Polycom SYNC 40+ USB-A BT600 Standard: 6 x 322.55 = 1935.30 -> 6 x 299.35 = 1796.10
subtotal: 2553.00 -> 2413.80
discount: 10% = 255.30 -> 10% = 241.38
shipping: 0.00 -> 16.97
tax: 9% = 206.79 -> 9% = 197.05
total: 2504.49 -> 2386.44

************

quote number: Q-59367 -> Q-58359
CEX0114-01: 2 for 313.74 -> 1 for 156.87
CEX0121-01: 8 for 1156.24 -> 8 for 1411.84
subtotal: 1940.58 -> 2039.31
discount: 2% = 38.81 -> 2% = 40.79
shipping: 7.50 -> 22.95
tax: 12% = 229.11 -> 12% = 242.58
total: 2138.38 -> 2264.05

************

Search the data above for the word "discount" and show every line that has it.

:: Response to this exercise ::
discount: 10% = 255.30 -> 10% = 241.38
discount: 2% = 38.81 -> 2% = 40.79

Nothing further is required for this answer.